■ **Problem**: Retype the data below verbatim; pictures do not belong in the copy.

Structured diff data:
###

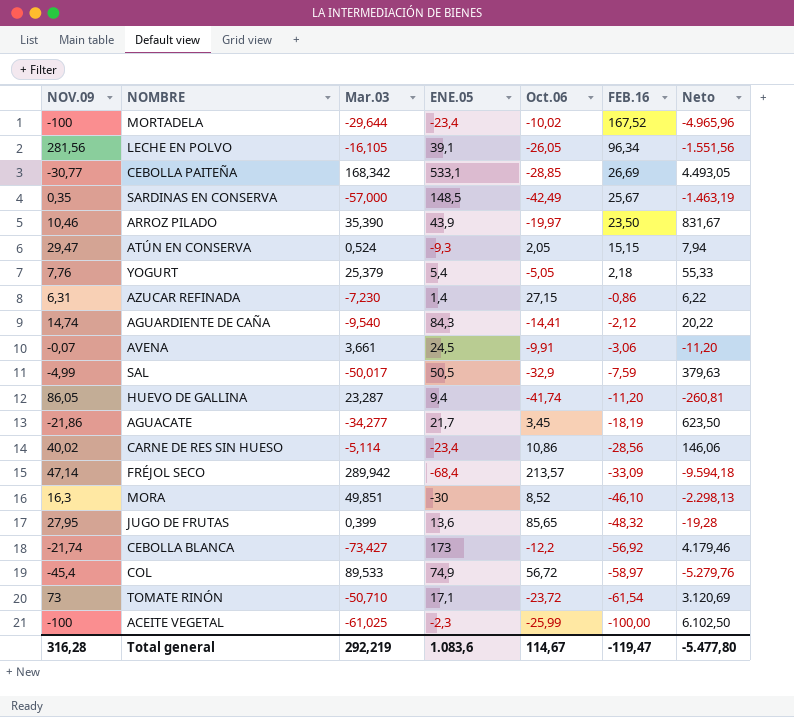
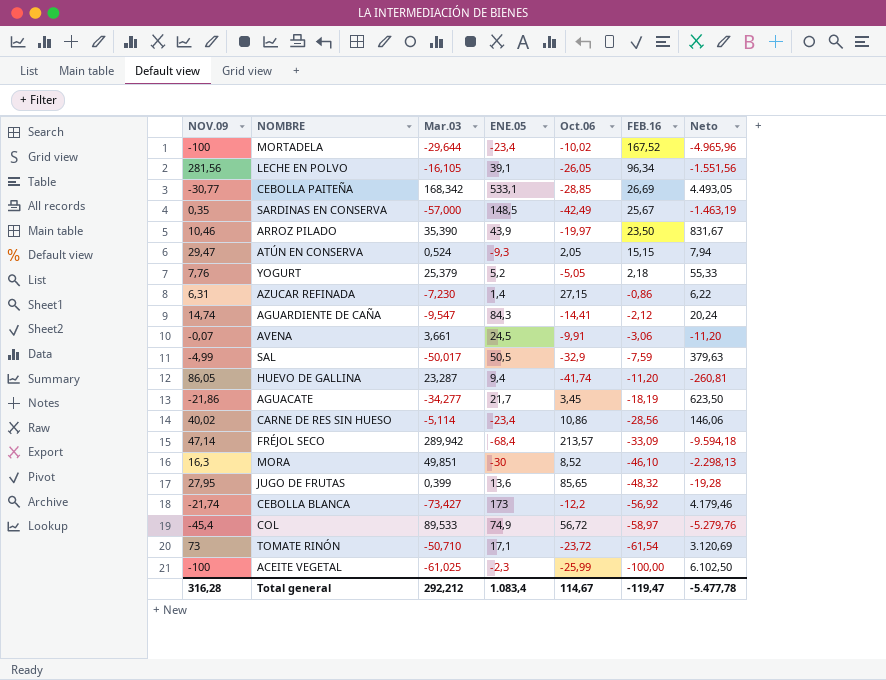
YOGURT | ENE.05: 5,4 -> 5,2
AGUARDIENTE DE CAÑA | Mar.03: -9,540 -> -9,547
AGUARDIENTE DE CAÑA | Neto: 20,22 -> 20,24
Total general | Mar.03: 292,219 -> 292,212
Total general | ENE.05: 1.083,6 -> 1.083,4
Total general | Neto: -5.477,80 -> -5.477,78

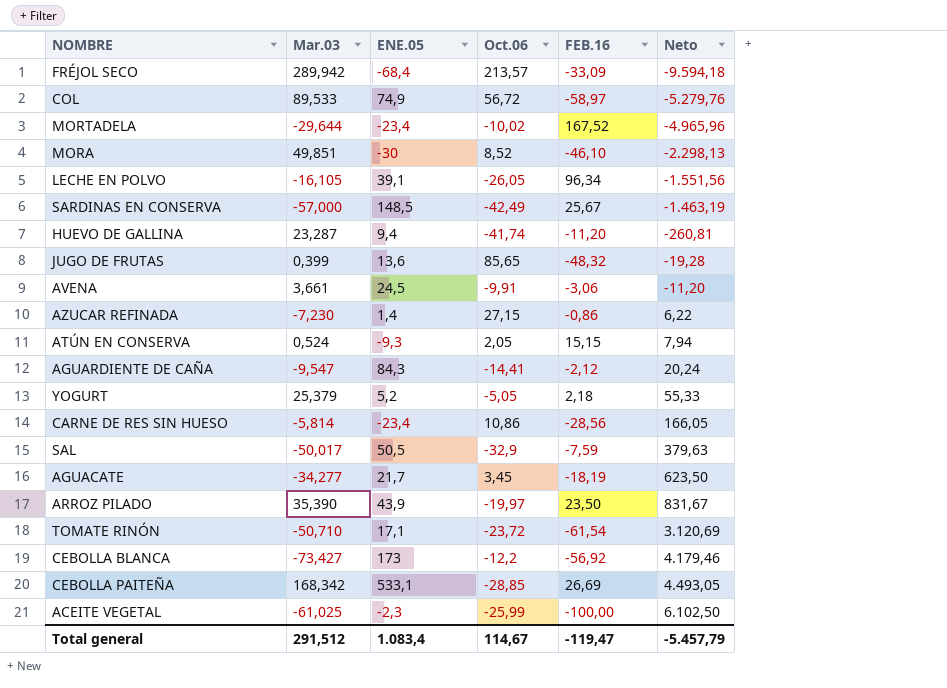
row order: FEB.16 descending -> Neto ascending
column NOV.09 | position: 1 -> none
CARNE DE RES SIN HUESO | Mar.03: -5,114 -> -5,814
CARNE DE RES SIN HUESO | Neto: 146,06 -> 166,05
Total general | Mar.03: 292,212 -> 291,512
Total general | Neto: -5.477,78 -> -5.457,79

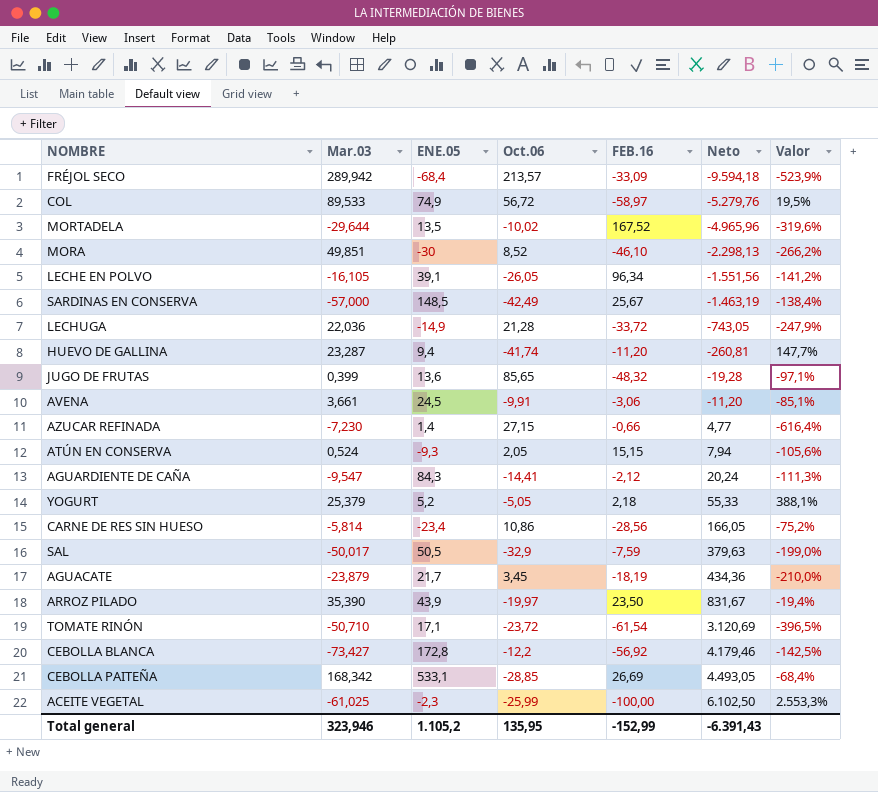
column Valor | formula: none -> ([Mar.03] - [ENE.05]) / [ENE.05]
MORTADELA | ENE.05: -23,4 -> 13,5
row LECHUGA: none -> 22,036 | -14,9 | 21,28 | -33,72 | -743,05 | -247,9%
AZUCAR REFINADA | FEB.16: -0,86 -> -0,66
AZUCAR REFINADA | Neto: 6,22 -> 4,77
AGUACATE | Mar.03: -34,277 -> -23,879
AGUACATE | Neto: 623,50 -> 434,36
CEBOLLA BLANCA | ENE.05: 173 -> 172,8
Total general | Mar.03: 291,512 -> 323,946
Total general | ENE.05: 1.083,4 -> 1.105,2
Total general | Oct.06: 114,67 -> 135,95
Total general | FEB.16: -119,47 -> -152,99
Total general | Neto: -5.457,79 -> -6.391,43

###

■ **Solution for this problem**:
YOGURT | ENE.05: 5,4 -> 5,2
AGUARDIENTE DE CAÑA | Mar.03: -9,540 -> -9,547
AGUARDIENTE DE CAÑA | Neto: 20,22 -> 20,24
Total general | Mar.03: 292,219 -> 292,212
Total general | ENE.05: 1.083,6 -> 1.083,4
Total general | Neto: -5.477,80 -> -5.477,78

row order: FEB.16 descending -> Neto ascending
column NOV.09 | position: 1 -> none
CARNE DE RES SIN HUESO | Mar.03: -5,114 -> -5,814
CARNE DE RES SIN HUESO | Neto: 146,06 -> 166,05
Total general | Mar.03: 292,212 -> 291,512
Total general | Neto: -5.477,78 -> -5.457,79

column Valor | formula: none -> ([Mar.03] - [ENE.05]) / [ENE.05]
MORTADELA | ENE.05: -23,4 -> 13,5
row LECHUGA: none -> 22,036 | -14,9 | 21,28 | -33,72 | -743,05 | -247,9%
AZUCAR REFINADA | FEB.16: -0,86 -> -0,66
AZUCAR REFINADA | Neto: 6,22 -> 4,77
AGUACATE | Mar.03: -34,277 -> -23,879
AGUACATE | Neto: 623,50 -> 434,36
CEBOLLA BLANCA | ENE.05: 173 -> 172,8
Total general | Mar.03: 291,512 -> 323,946
Total general | ENE.05: 1.083,4 -> 1.105,2
Total general | Oct.06: 114,67 -> 135,95
Total general | FEB.16: -119,47 -> -152,99
Total general | Neto: -5.457,79 -> -6.391,43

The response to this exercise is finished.